The Evolution of Monitoring High Voltage Transformers
High voltage (HV) transformers are the backbone of modern electrical grids, serving as crucial junctions in the distribution of power. However, they are not without their issues; partial discharge (PD) is a common problem that can lead to significant damage if not detected and addressed promptly. The challenge for any Transmission System Operator (TSO) is not only to detect PD but also to accurately locate it within the transformer—a task that traditional PD sensing solutions have struggled with.
The Limitations of Traditional PD Sensing Solutions
Conventional PD sensors, which rely on electromagnetic wave detection, are significantly affected by electromagnetic interference (EMI) from substations, compromising their ability to pinpoint the source of PD. Even non-conventional piezo-based PD sensing systems, offered by competitors, fall short due to either offering only a few simultaneous measurement channels, or lacking the necessary localization precision, or a combination of both, leaving asset owners with unreliable feedback.
These shortcomings have historically limited the use of existing PD systems for permanent monitoring, especially when the PD source within a transformer remains unidentified.
Introducing the OptiFender System: A Leap Forward in PD Monitoring
The OptiFender system represents a significant leap forward, overcoming the limitations of existing technologies.

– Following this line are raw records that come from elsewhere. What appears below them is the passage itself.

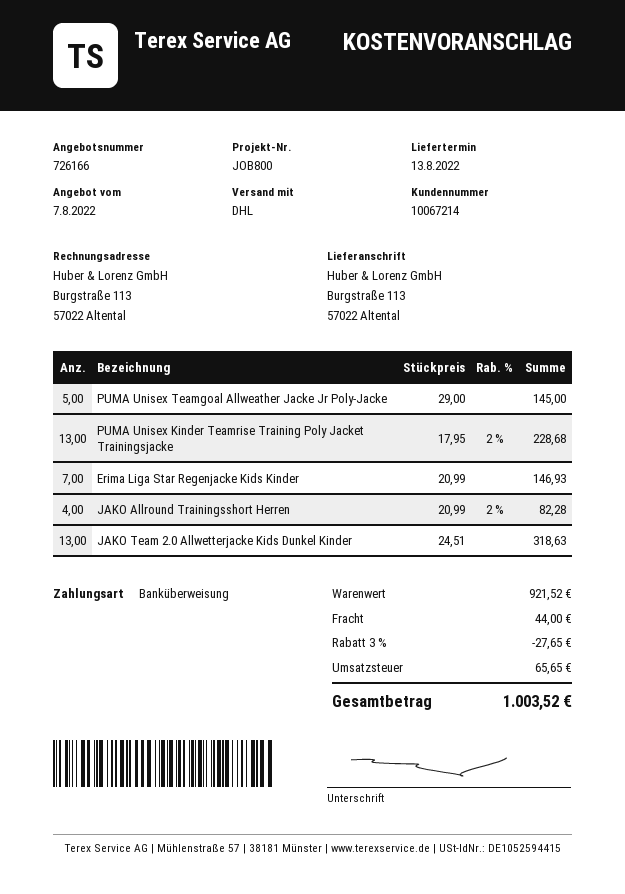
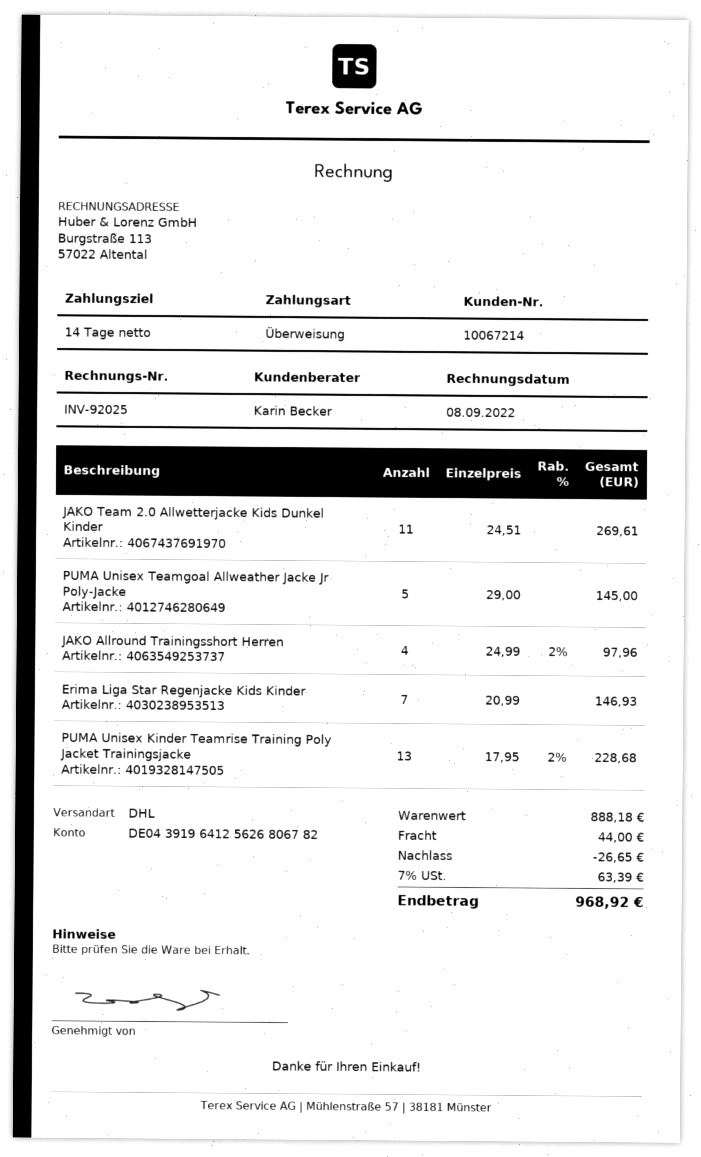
JAKO Allround Trainingsshort Herren: 4 x 20.99 - 2% = 82.28 -> 4 x 24.99 - 2% = 97.96
JAKO Team 2.0 Allwetterjacke Kids Dunkel Kinder: 13 x 24.51 = 318.63 -> 11 x 24.51 = 269.61
subtotal: 921.52 -> 888.18
discount: 27.65 -> 26.65
tax: 65.65 -> 63.39
total: 1003.52 -> 968.92

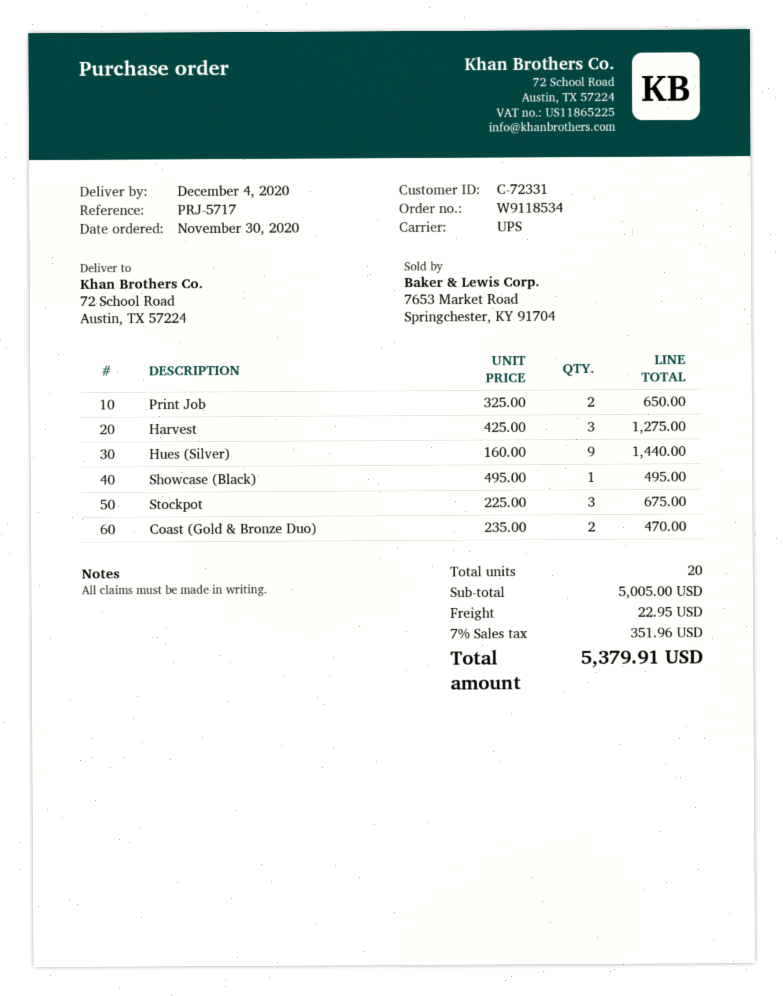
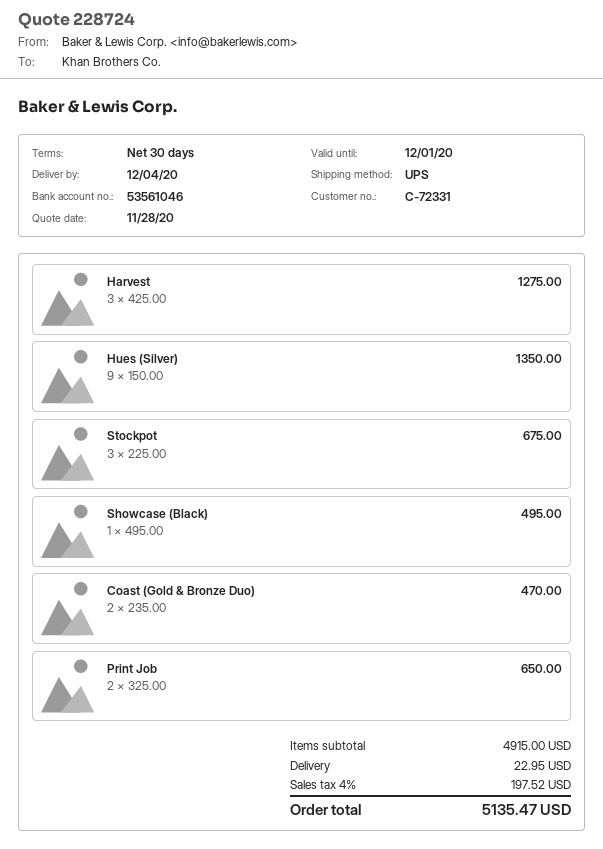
Hues (Silver): 9 x 160.00 = 1440.00 -> 9 x 150.00 = 1350.00
subtotal: 5005.00 -> 4915.00
tax: 7% = 351.96 -> 4% = 197.52
total: 5379.91 -> 5135.47

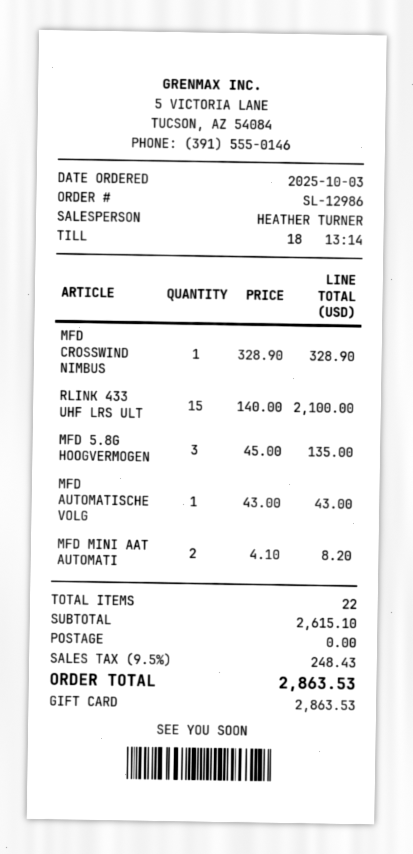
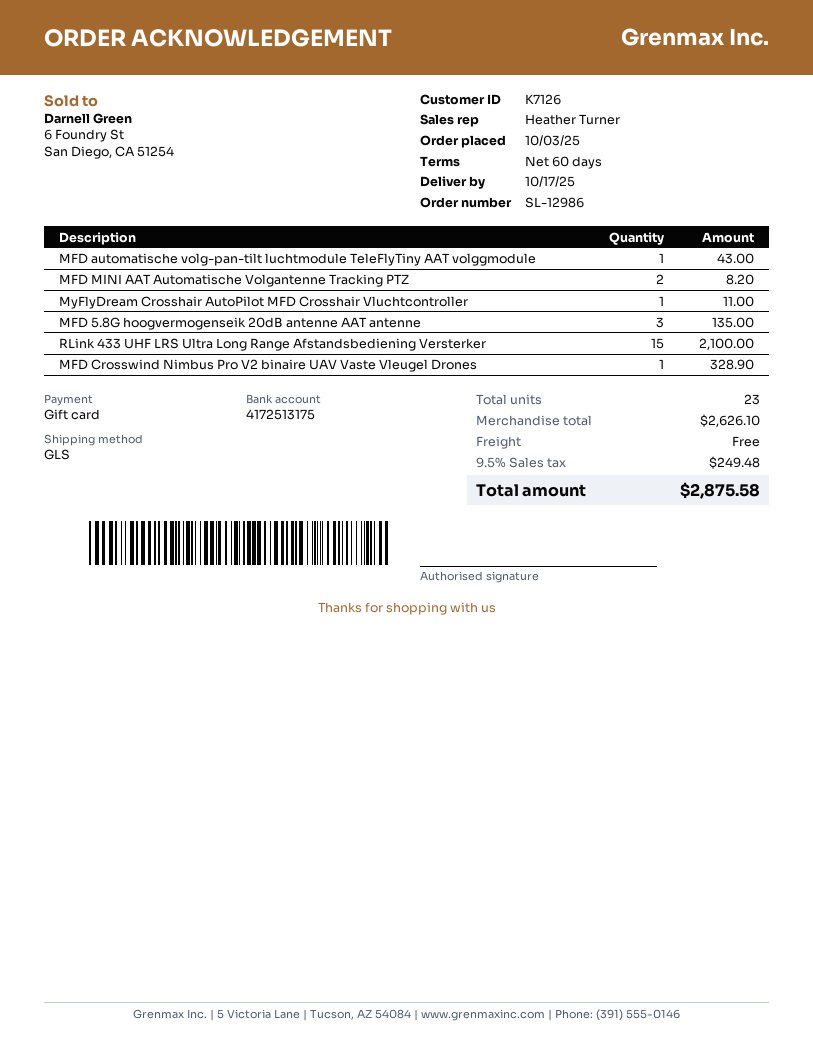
MyFlyDream Crosshair AutoPilot MFD Crosshair Vluchtcontroller: none -> 1 for 11.00
total quantity: 22 -> 23
subtotal: 2615.10 -> 2626.10
tax: 9.5% = 248.43 -> 9.5% = 249.48
total: 2863.53 -> 2875.58

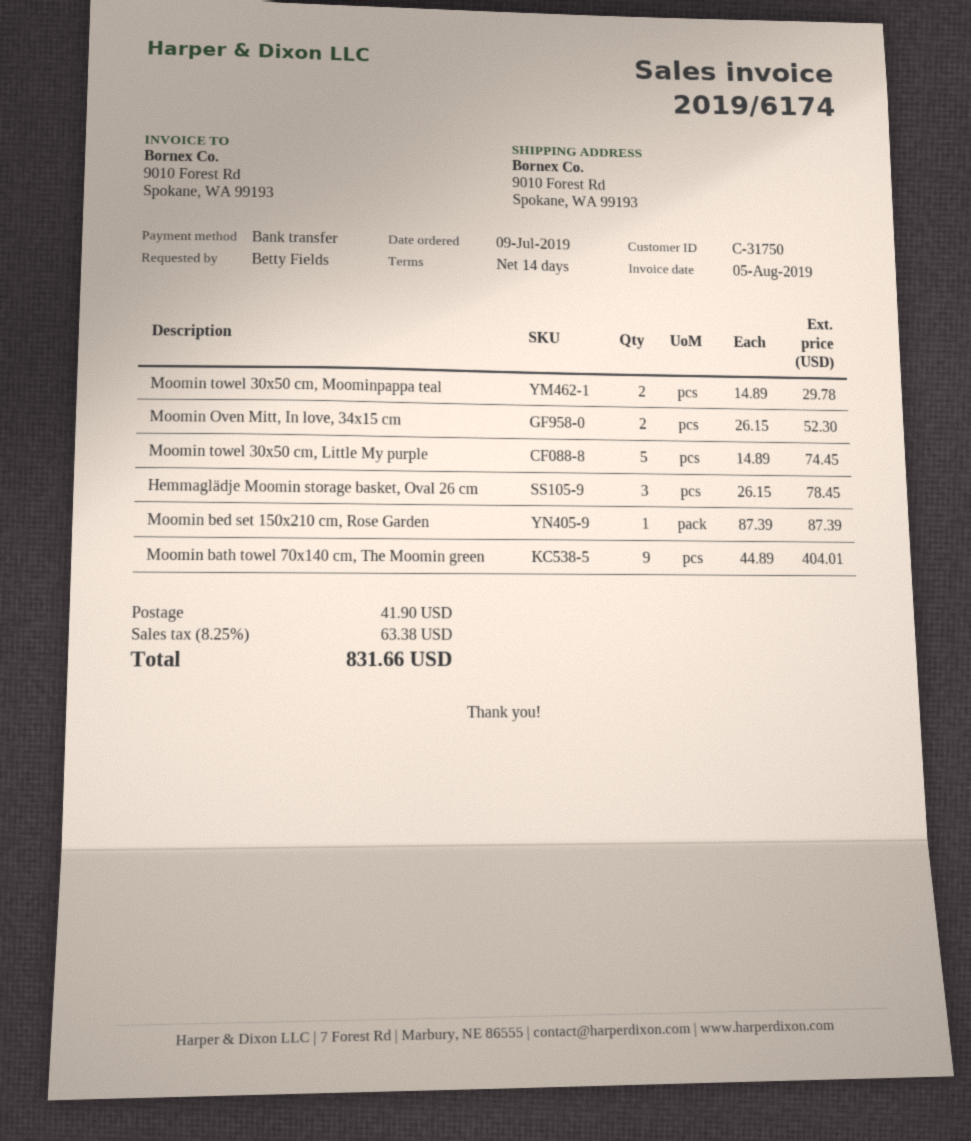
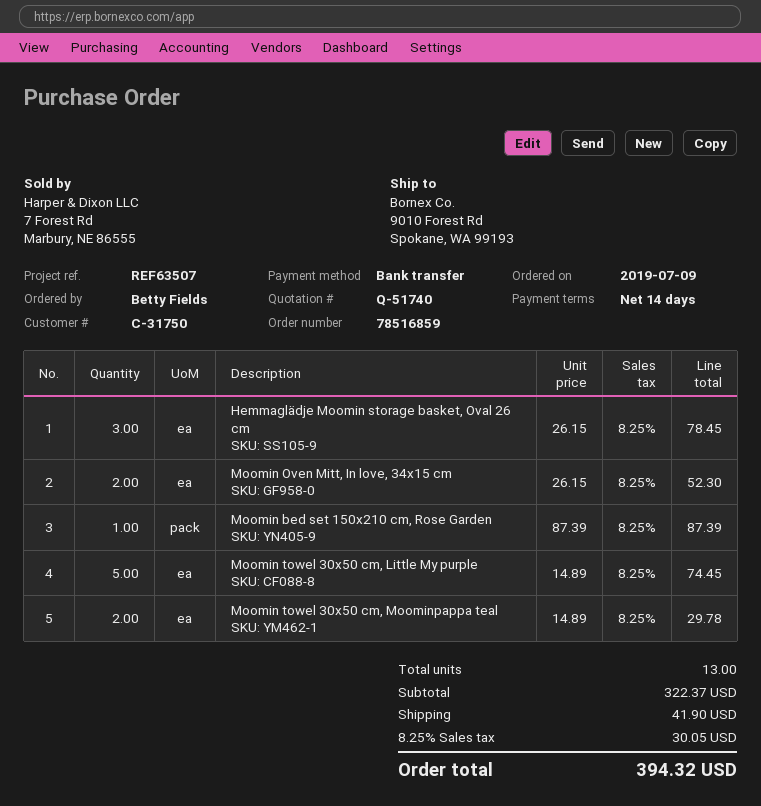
Moomin bath towel 70x140 cm, The Moomin green: 9 x 44.89 = 404.01 -> none
tax: 8.25% = 63.38 -> 8.25% = 30.05
total: 831.66 -> 394.32

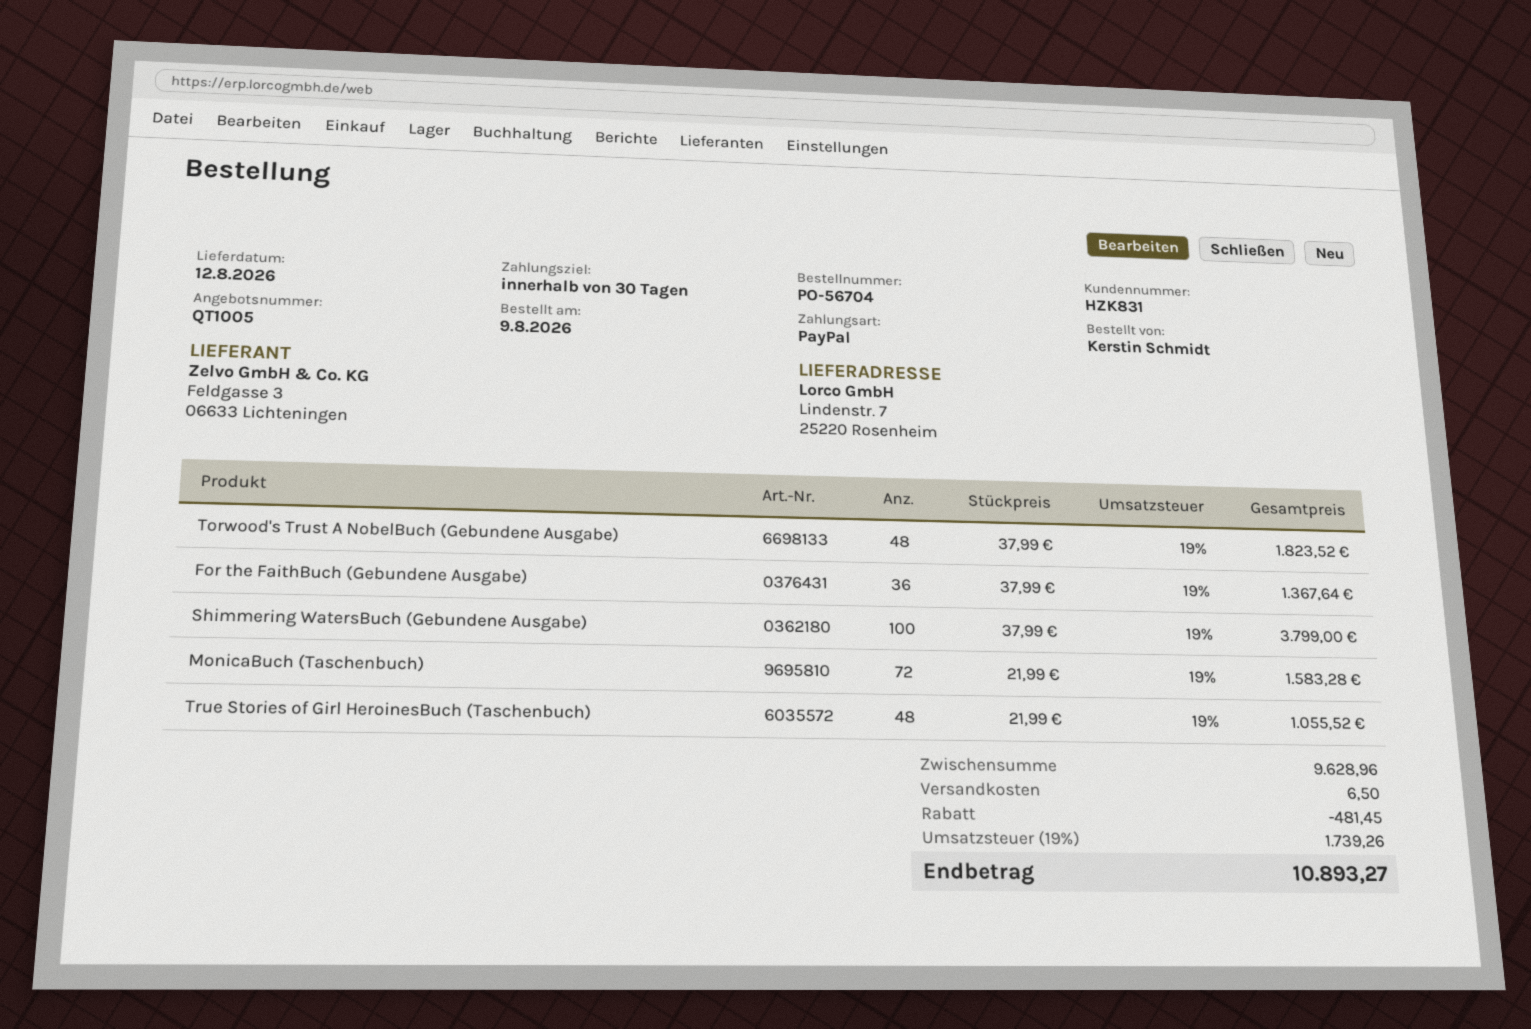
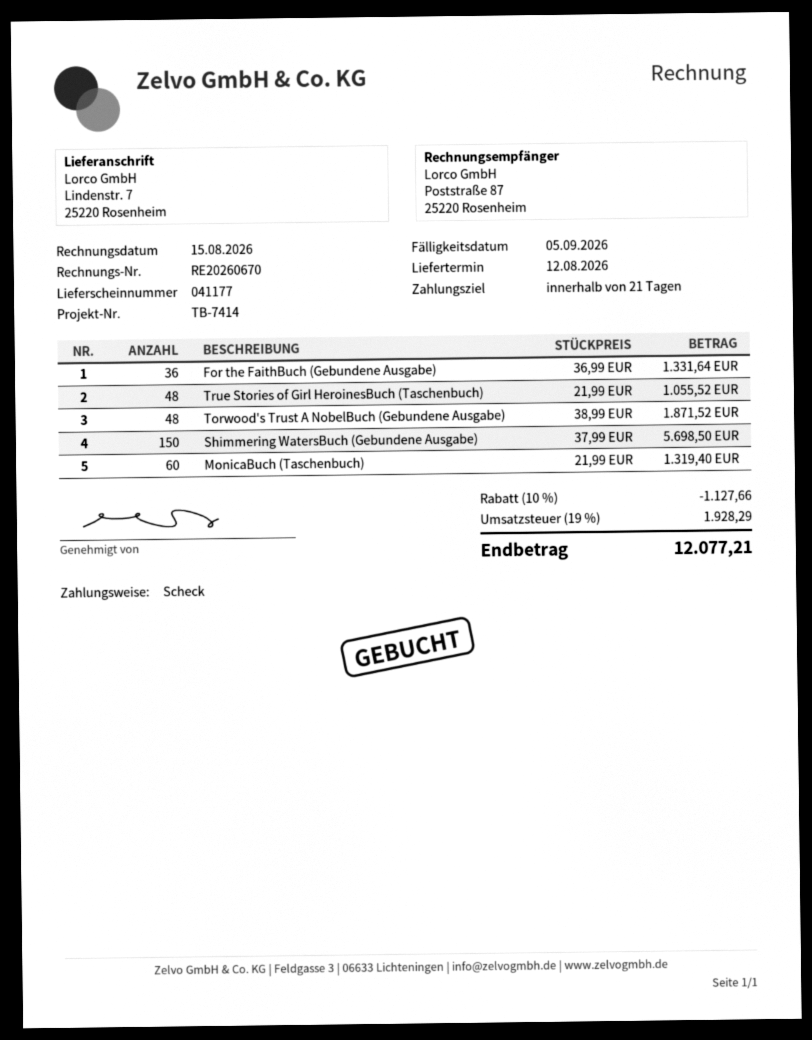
payment terms: 30 days -> 21 days
payment method: PayPal -> cheque
Torwood's Trust A NobelBuch (Gebundene Ausgabe): 48 x 37.99 = 1823.52 -> 48 x 38.99 = 1871.52
For the FaithBuch (Gebundene Ausgabe): 36 x 37.99 = 1367.64 -> 36 x 36.99 = 1331.64
Shimmering WatersBuch (Gebundene Ausgabe): 100 x 37.99 = 3799.00 -> 150 x 37.99 = 5698.50
MonicaBuch (Taschenbuch): 72 x 21.99 = 1583.28 -> 60 x 21.99 = 1319.40
discount: 481.45 -> 1127.66
shipping: 6.50 -> none
tax: 19% = 1739.26 -> 19% = 1928.29
total: 10893.27 -> 12077.21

With up to 32 simultaneous channels for a transformer and passive high-sensitivity fiber-optic sensors, the OptiFender system stands out for its immunity to EMI and its ability to localize PD with centimeter-level accuracy. The system’s passive sensors are uniquely suited for both long-term monitoring and short-term diagnostic projects.
Case Study: Real-World Application of the OptiFender System
In the summer of 2023, the OptiFender technology was put to the test at a TSO’s substation. Two systems were set up to monitor PD activity on two transformers—one known to have internal PD issues and the other serving as a reference. The faulty transformer was equipped with 24 active sensors, while the healthy one had 8.
The setup process was comprehensive yet efficient, spanning over four days to install sensors on both transformers, lay fiber optic cables, and establish connections. For the following 40 days, the system performed flawlessly under outdoor conditions, continuously collecting and processing data. After this period, the system was decommissioned, and an extensive report was generated detailing PD activity and locations.
The results were significant. The OptiFender system not only detected PD during the transformer’s operation but also precisely located the PD within the faulty transformer. It also detected and localized PD activity in the “healthy” transformer, revealing issues that were not previously apparent.
The findings were presented to technical experts and strategic decision-makers at the TSO in December 2023. The feedback was constructive, providing valuable insights into the future operation of both transformers. The PD source was identified in a non-critical section, allowing for the transformer’s continued operation with monitoring recommended due to the potential progression of the defect.
Looking Ahead: A New Standard in Transformer Monitoring
Encouraged by the success of the OptiFender system, the TSO is now contemplating its implementation on additional transformers. The system’s potential as both a short-term service for detecting and localizing PD and as a long-term monitoring solution for critical transformers holds promise for revolutionizing the way we maintain and operate HV transformers.
In summary, the OptiFender system has set a new standard in transformer monitoring, providing a robust solution to a long-standing challenge in the energy sector. As we continue to witness the deployment of this innovative technology, the future of HV transformer reliability and maintenance looks brighter than ever.